AnyCompany is a car rental company managing a fleet of hundreds of thousands hybrid connected vehicles, in multiple regions. Each vehicle continuously transmits measurements from several sensors. Each sensor emits a sample every second or more frequently. Vehicles also communicate warning events when something wrong is detected by the onboard computer. The following diagram illustrates the workflow.

Example use case: connected cars

AnyCompany is planning to use HAQM Managed Service for Prometheus and HAQM Managed Grafana to visualize vehicle metrics and set up custom alerts.

However, building a real-time dashboard based on raw data, as transmitted by the vehicles, might be complicated and inefficient. Each vehicle might have hundreds of sensors, each of them resulting in a separate time series to display. Additionally, AnyCompany wants to monitor the behavior of different vehicle models. Unfortunately, the events transmitted by the vehicles only contain the VIN. The model can be inferred by looking up (joining) some reference data.

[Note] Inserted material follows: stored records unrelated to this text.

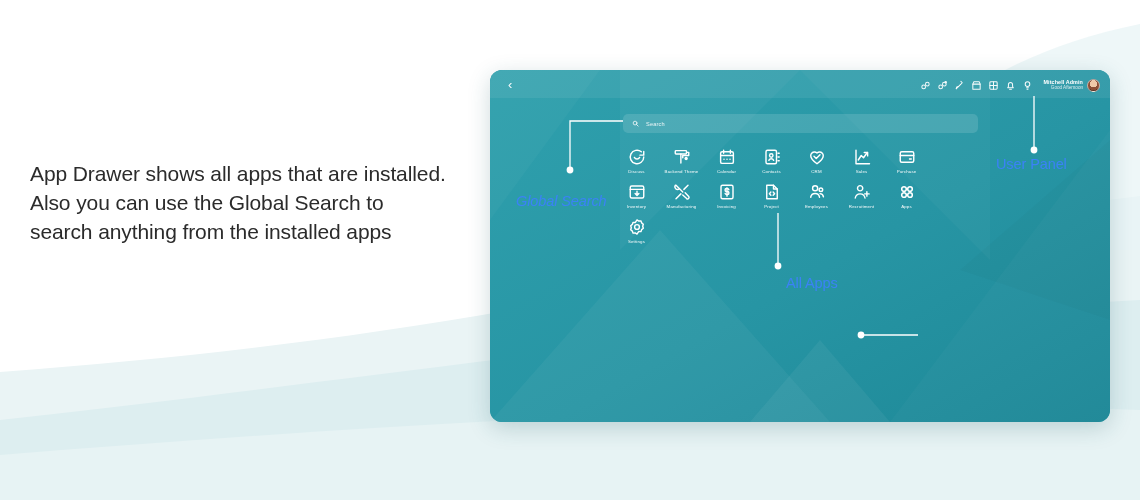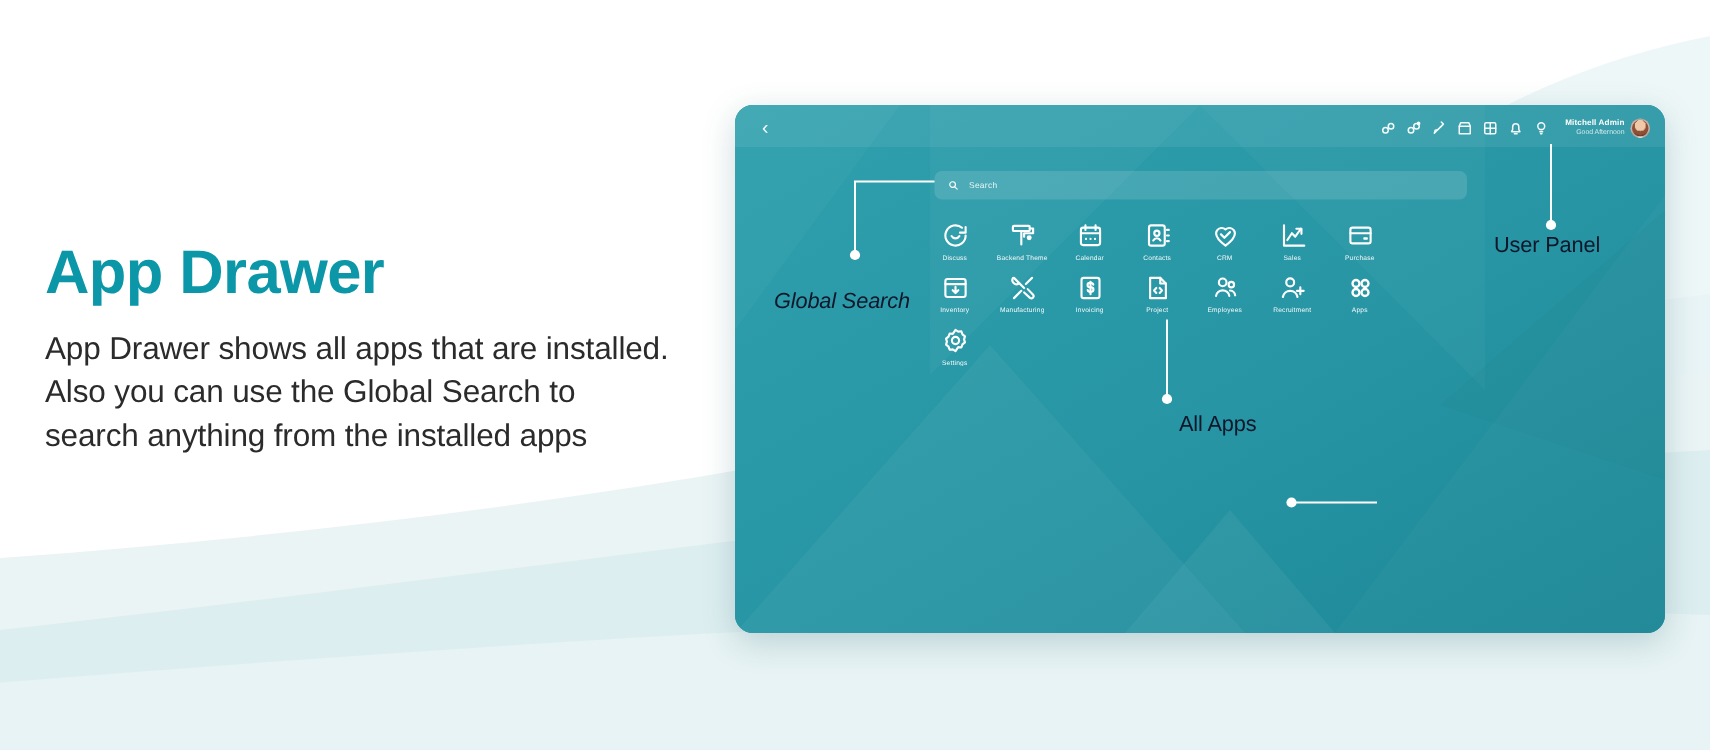--- a/index.html
+++ b/index.html
@@ -153,7 +153,6 @@
   </svg>
 
   <div class="left-copy">
-    <div class="headline">App Drawer</div>
     <div class="body-copy">App Drawer shows all apps that
 are installed. Also you can use
 the Global Search to search

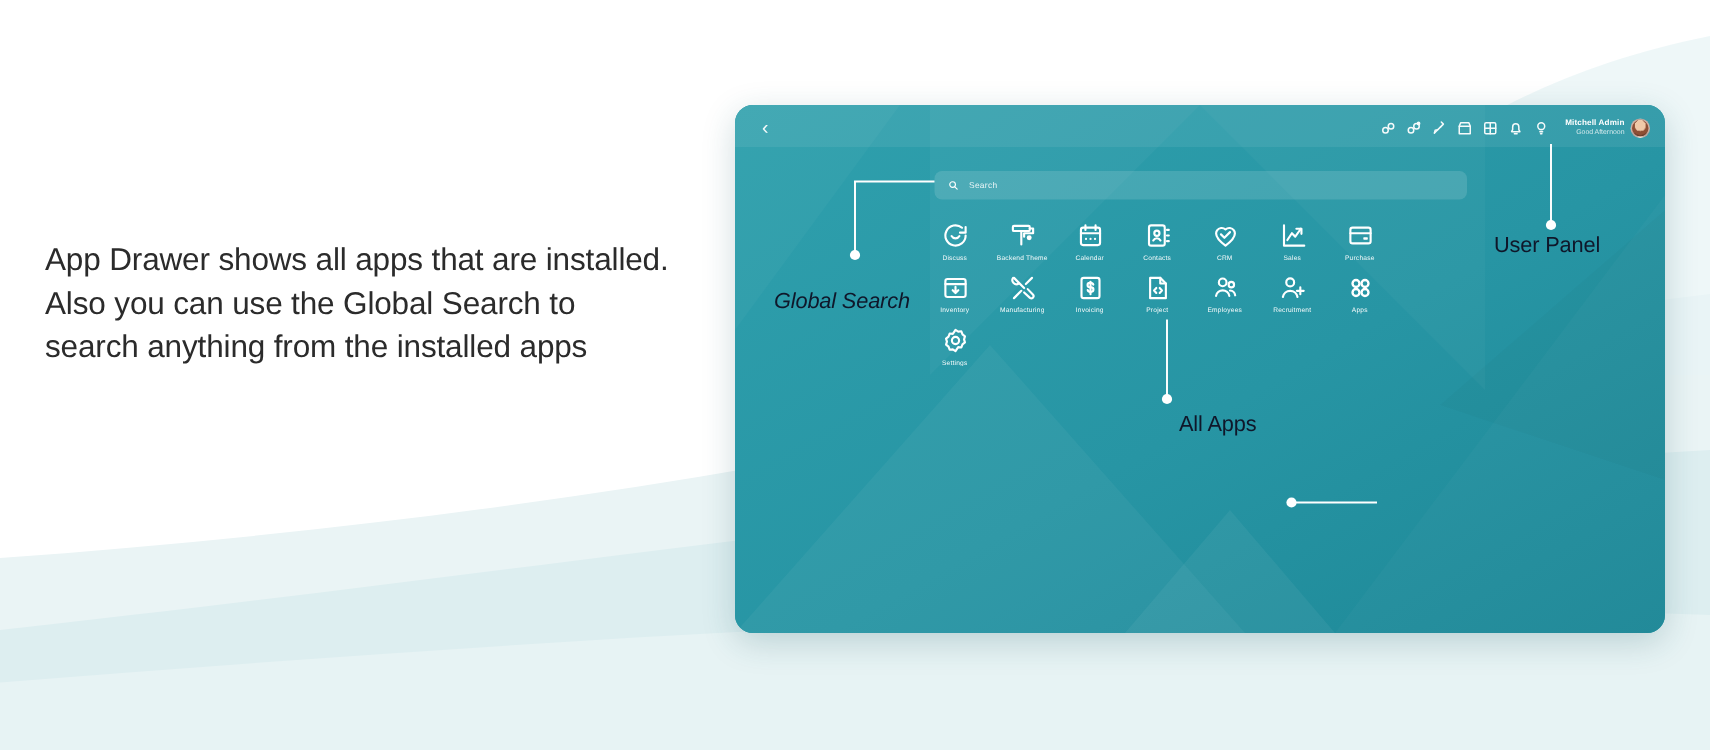--- a/index.html
+++ b/index.html
@@ -127,7 +127,7 @@
   
   .anno-label {
     position: absolute;
-    color: #0f172a;
+    color: #3b82f6;
     font-size: 14.5px;
     line-height: 1.33;
     white-space: pre-line;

To overcome these challenges, AnyCompany has built a preprocessing stage based on HAQM Managed Service for Apache Flink. This stage has the following capabilities:

Enrich the raw data by adding the vehicle model, and looking up reference data based on the vehicle identification.
Reduce the cardinality, aggregating the results per vehicle model, available after the enrichment step.
Reduce the frequency of the raw metrics to reduce write bandwidth, aggregating over time windows of a few seconds.
Calculate derived metrics based on multiple raw metrics. For example, determine whether a vehicle is in motion when either the internal combustion engine or the electrical motor are rotating.

The result of preprocessing are more actionable metrics. A dashboard built on these metrics can, for example, help determine whether the last software update released over-the-air to all vehicles of a specific model in specific regions, is causing issues.

Using the Flink Prometheus connector, the preprocessor application can write directly to HAQM Managed Service for Prometheus, without intermediate components.

Nothing prevents you from choosing to write raw metrics with full cardinality and frequency to Prometheus, allowing you to drill down to the single vehicle. The Flink Prometheus connector is designed to scale by batching and parallelizing writes.

Solution overview

The following GitHub repository contains a fictional end-to-end example covering this use case. The following diagram illustrates the architecture of this example.

Example architecture

The workflow consists of the following steps:

Vehicles, radio transmission, and ingestion of IoT events have been abstracted away, and replaced by a data generator that produces raw events for a hundred thousand fictional vehicles. For simplicity, the data generator is itself an HAQM Managed Service for Apache Flink application.
Raw vehicle events are sent to a stream storage service. In this example, we use HAQM Managed Streaming for Apache Kafka (HAQM MSK).
The core of the system is the preprocessor application, running in HAQM Managed Service for Apache Flink. We will dive deeper into the details of the processor in the following sections.
Processed metrics are directly written to the Prometheus backend, in HAQM Managed Service for Prometheus.
Metrics are used to generate real-time dashboards on HAQM Managed Grafana.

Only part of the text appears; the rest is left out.